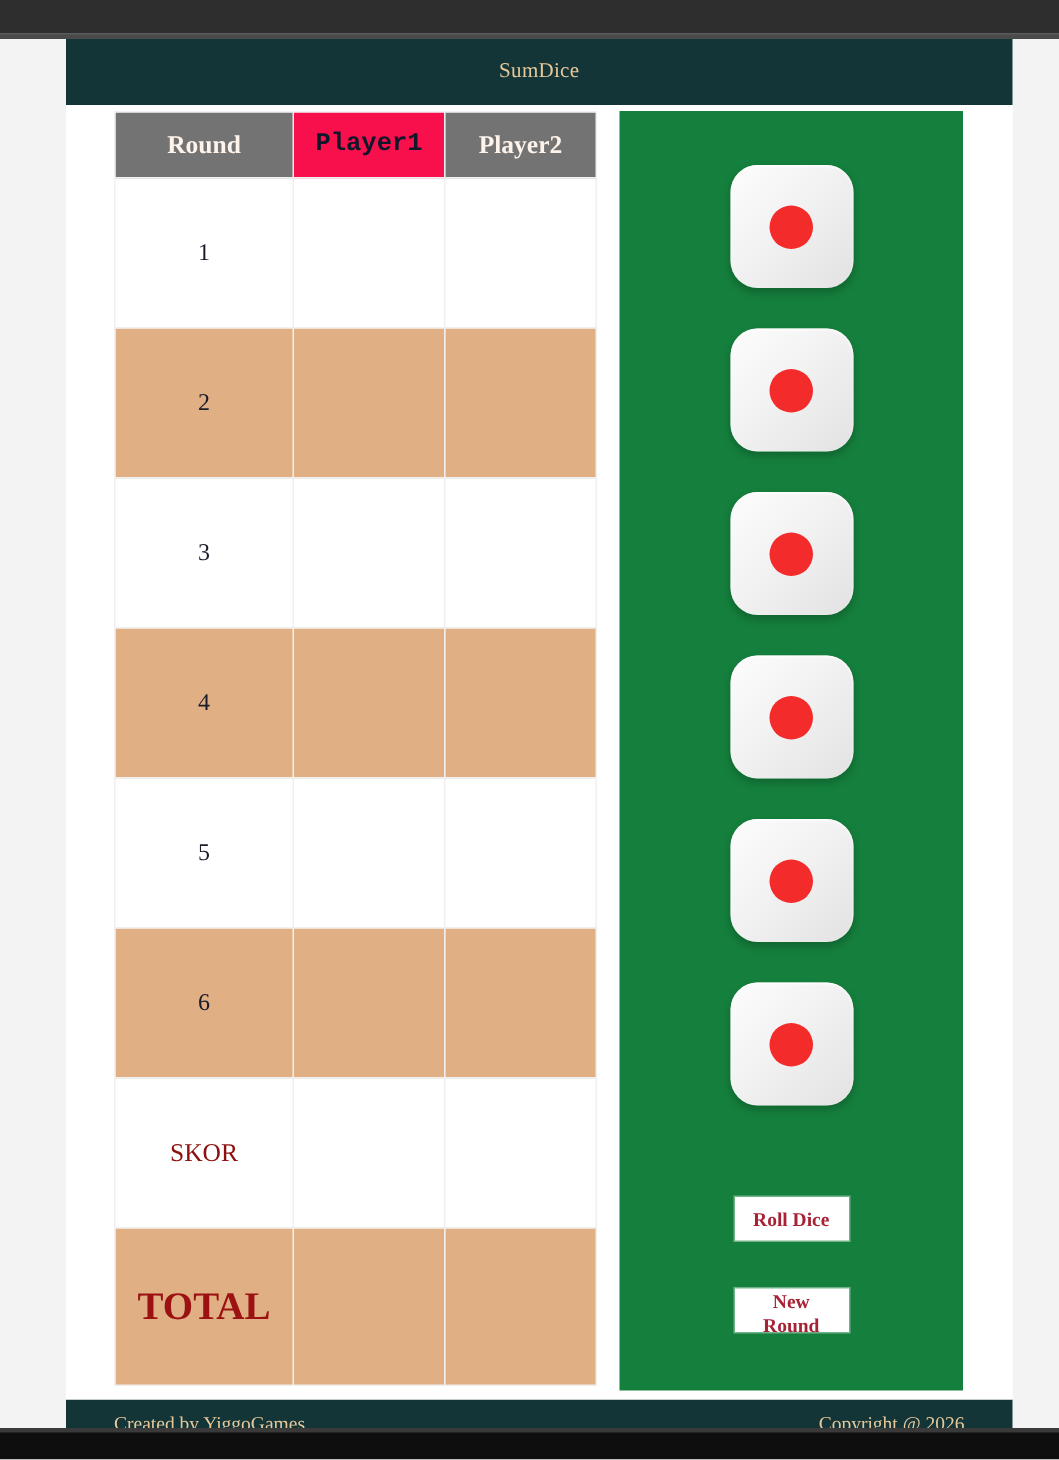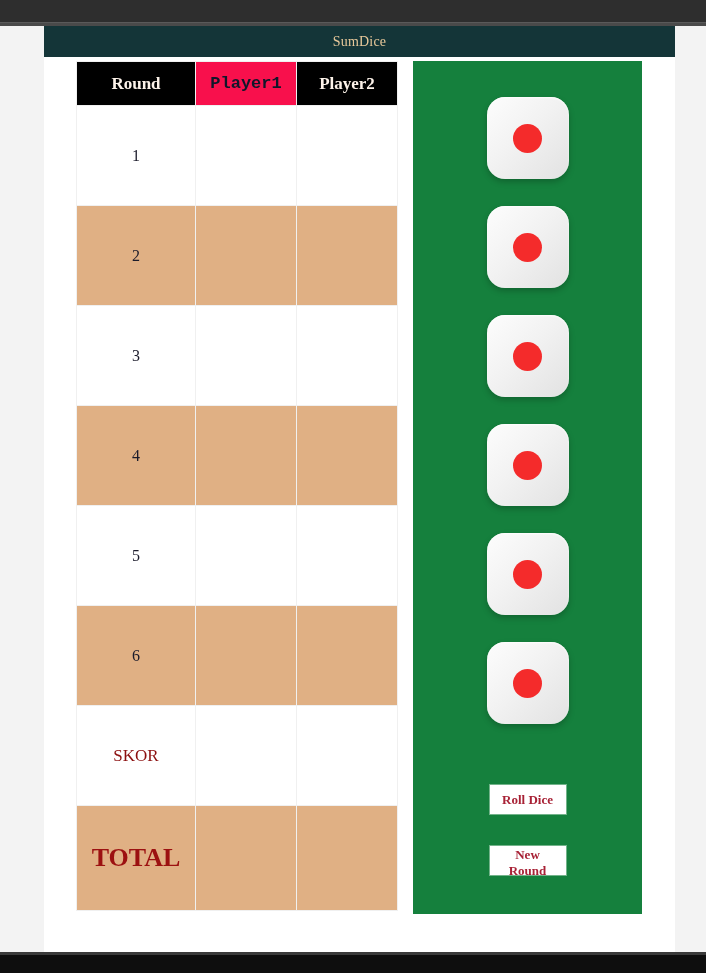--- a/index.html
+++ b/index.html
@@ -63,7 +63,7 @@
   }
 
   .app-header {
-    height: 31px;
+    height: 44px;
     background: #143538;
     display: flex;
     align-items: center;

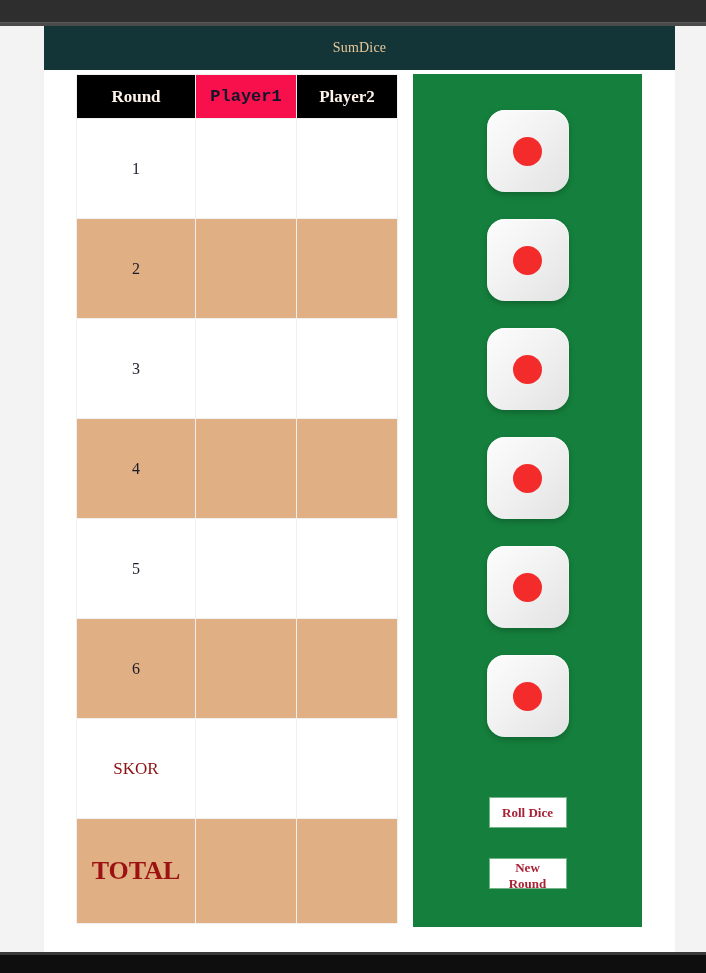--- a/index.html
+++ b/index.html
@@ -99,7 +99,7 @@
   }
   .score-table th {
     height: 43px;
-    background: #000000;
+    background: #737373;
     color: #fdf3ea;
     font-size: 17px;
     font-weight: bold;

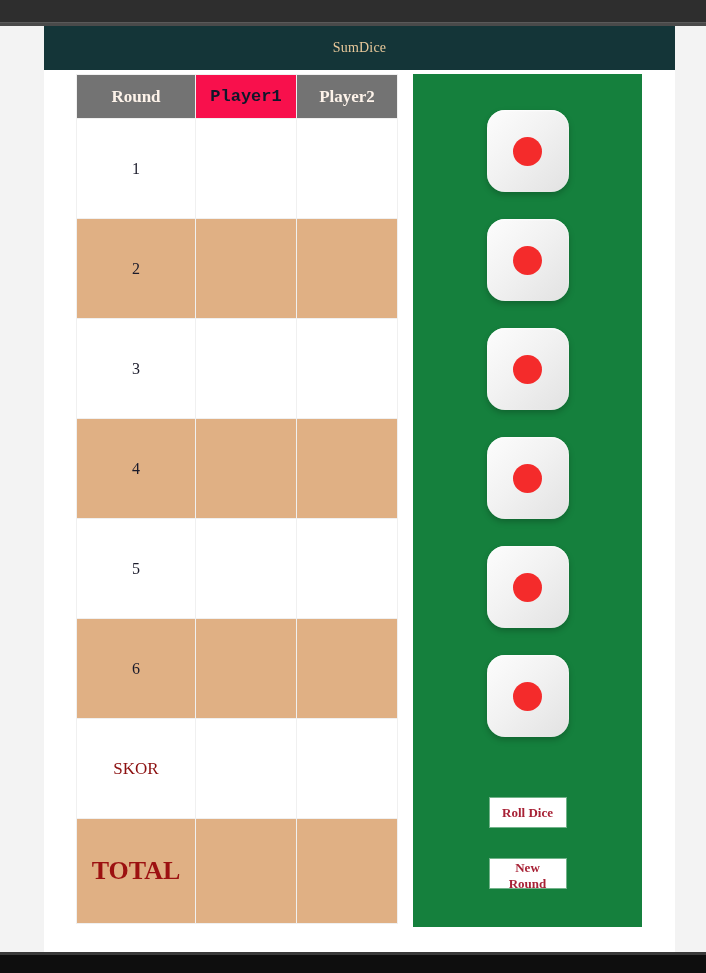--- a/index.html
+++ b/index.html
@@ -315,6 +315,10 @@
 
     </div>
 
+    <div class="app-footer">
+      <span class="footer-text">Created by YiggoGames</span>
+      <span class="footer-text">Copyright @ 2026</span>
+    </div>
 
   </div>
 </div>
* * *
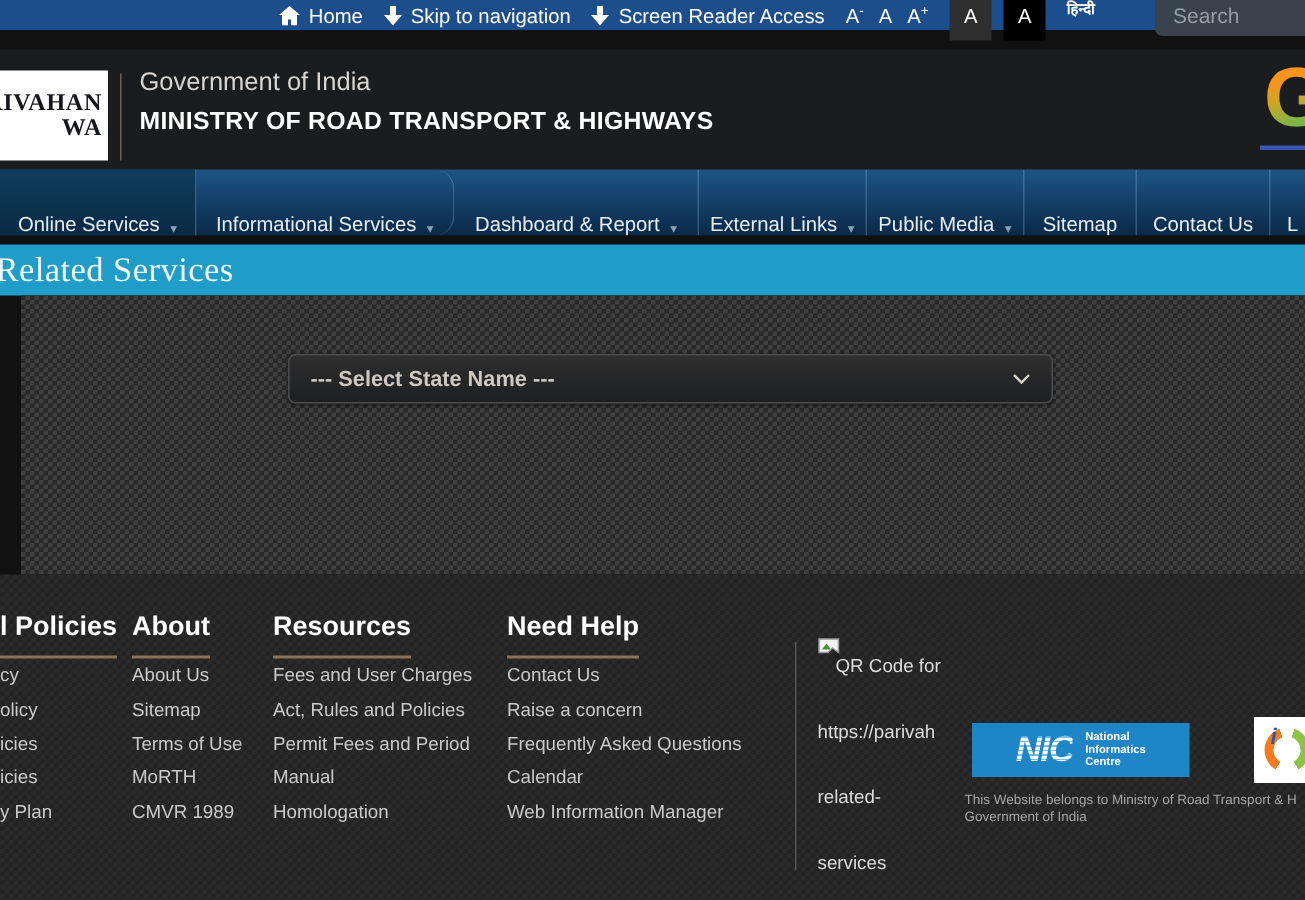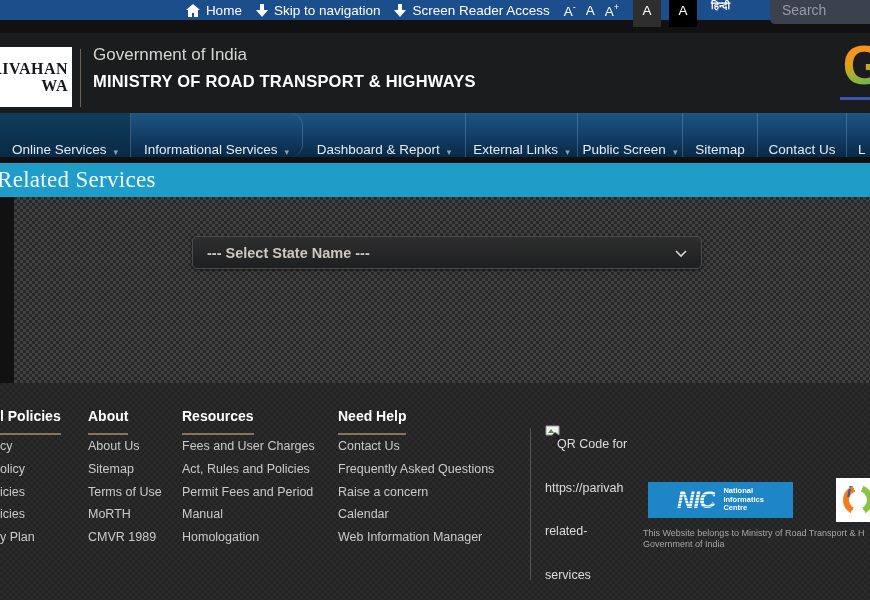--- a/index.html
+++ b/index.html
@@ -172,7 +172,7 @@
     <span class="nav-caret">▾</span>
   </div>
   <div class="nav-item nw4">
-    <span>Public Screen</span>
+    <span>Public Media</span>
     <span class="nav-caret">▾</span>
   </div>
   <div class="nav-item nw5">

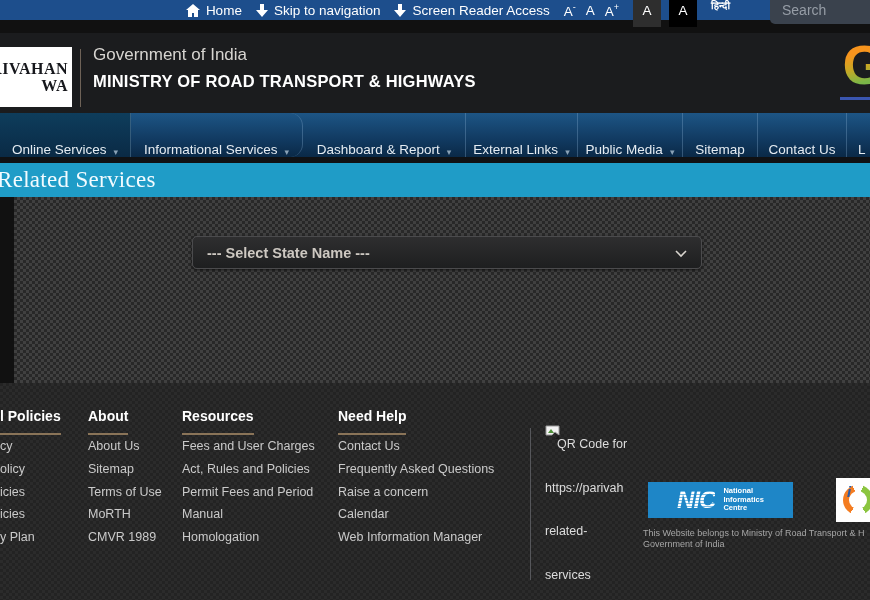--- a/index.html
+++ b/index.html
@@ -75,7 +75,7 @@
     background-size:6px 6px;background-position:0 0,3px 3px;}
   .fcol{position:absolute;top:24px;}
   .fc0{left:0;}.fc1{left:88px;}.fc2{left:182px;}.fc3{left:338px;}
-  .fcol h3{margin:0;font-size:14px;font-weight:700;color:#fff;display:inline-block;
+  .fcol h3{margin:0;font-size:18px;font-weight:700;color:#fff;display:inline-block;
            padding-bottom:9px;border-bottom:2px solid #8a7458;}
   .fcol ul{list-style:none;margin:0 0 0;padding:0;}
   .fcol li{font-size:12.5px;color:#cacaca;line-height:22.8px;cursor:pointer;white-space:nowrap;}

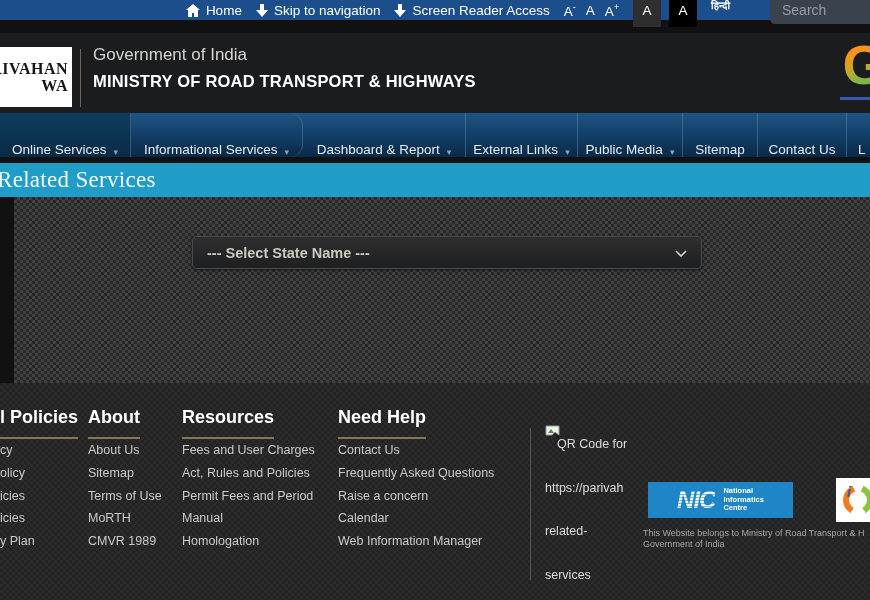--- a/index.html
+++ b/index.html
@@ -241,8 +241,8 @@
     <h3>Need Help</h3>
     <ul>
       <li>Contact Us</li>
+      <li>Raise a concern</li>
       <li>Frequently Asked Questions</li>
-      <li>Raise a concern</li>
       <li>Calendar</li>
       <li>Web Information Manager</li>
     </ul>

**Required work:**
Look over the records above and filter for each line with the word "Raise".

**Solution for this problem:**
+      <li>Raise a concern</li>
-      <li>Raise a concern</li>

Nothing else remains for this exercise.